(Available records begins)

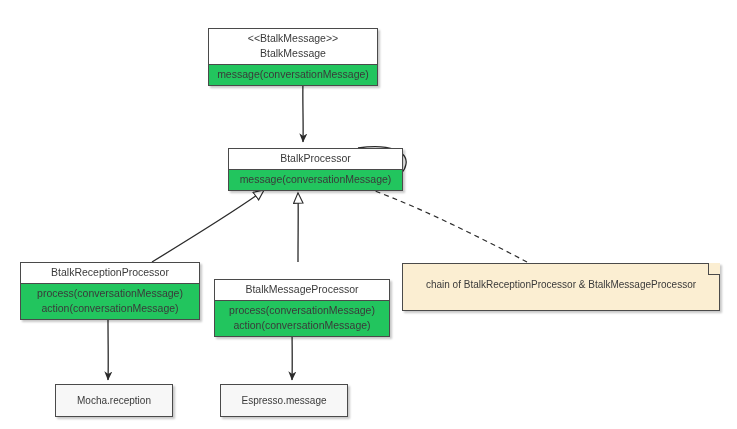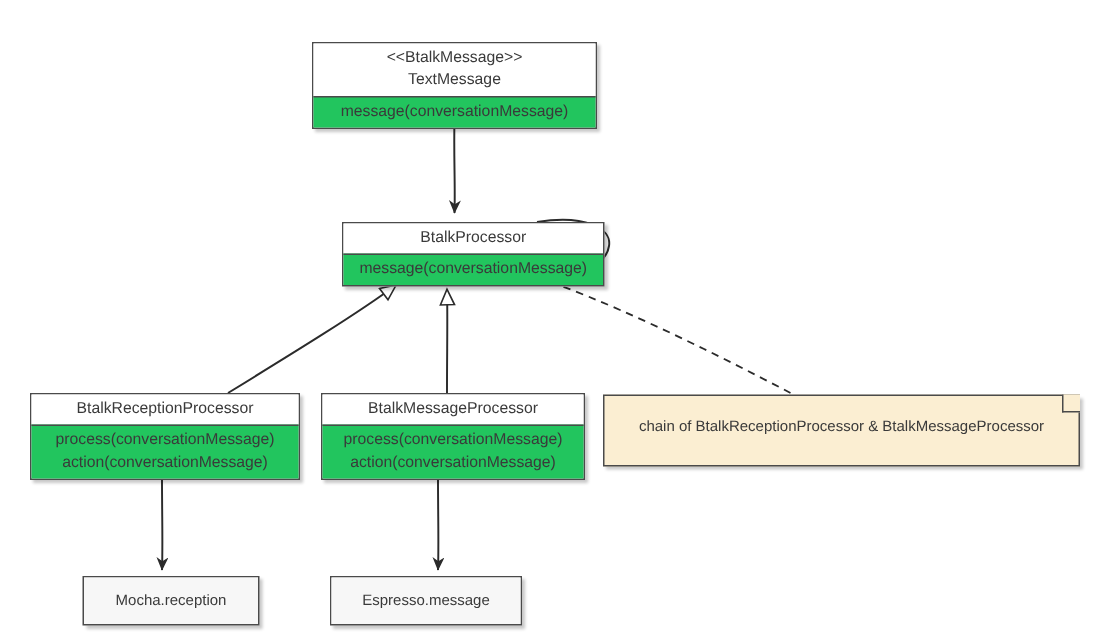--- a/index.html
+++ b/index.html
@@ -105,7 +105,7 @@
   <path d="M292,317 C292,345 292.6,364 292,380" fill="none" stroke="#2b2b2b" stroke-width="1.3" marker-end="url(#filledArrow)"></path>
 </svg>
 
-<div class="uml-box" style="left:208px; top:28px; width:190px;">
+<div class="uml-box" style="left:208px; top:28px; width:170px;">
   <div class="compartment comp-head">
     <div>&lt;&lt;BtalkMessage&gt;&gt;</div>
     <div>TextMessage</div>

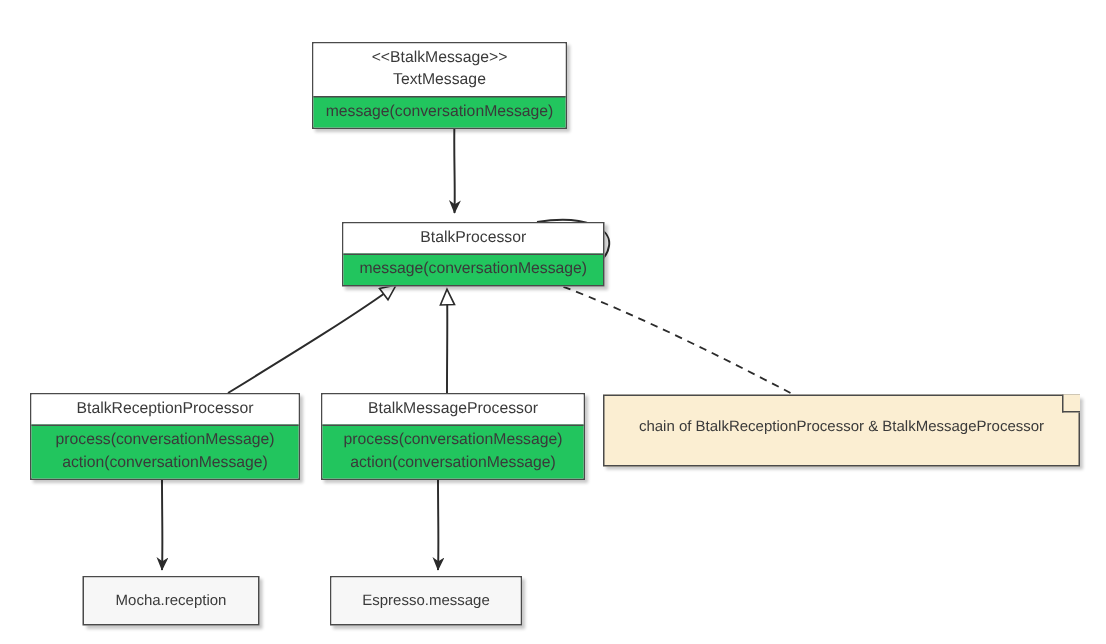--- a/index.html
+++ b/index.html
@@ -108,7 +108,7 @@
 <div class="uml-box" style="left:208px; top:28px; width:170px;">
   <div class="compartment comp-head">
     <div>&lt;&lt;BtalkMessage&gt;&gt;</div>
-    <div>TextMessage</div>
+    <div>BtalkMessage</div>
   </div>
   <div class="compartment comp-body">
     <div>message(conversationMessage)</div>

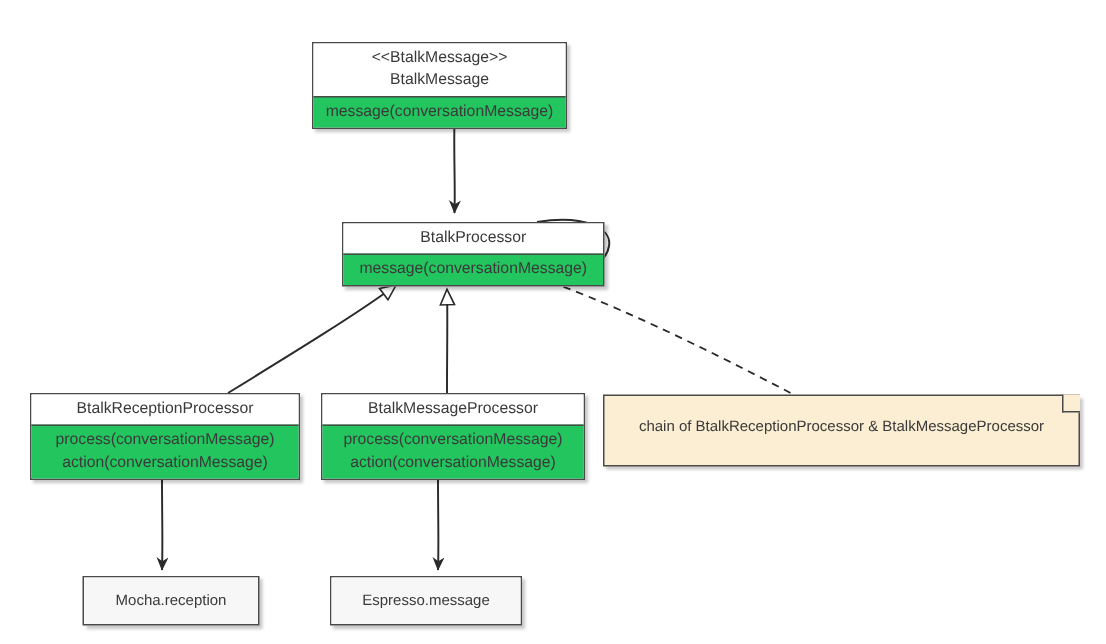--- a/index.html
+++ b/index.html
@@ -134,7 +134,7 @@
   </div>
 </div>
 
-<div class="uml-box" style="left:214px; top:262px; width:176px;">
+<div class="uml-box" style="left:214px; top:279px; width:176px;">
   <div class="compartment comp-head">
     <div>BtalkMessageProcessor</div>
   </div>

(Available records ends)

Leave out the pictures and return the listing exactly.

--- a/index.html
+++ b/index.html
@@ -105,7 +105,7 @@
   <path d="M292,317 C292,345 292.6,364 292,380" fill="none" stroke="#2b2b2b" stroke-width="1.3" marker-end="url(#filledArrow)"></path>
 </svg>
 
-<div class="uml-box" style="left:208px; top:28px; width:190px;">
+<div class="uml-box" style="left:208px; top:28px; width:170px;">
   <div class="compartment comp-head">
     <div>&lt;&lt;BtalkMessage&gt;&gt;</div>
     <div>TextMessage</div>

--- a/index.html
+++ b/index.html
@@ -108,7 +108,7 @@
 <div class="uml-box" style="left:208px; top:28px; width:170px;">
   <div class="compartment comp-head">
     <div>&lt;&lt;BtalkMessage&gt;&gt;</div>
-    <div>TextMessage</div>
+    <div>BtalkMessage</div>
   </div>
   <div class="compartment comp-body">
     <div>message(conversationMessage)</div>

--- a/index.html
+++ b/index.html
@@ -134,7 +134,7 @@
   </div>
 </div>
 
-<div class="uml-box" style="left:214px; top:262px; width:176px;">
+<div class="uml-box" style="left:214px; top:279px; width:176px;">
   <div class="compartment comp-head">
     <div>BtalkMessageProcessor</div>
   </div>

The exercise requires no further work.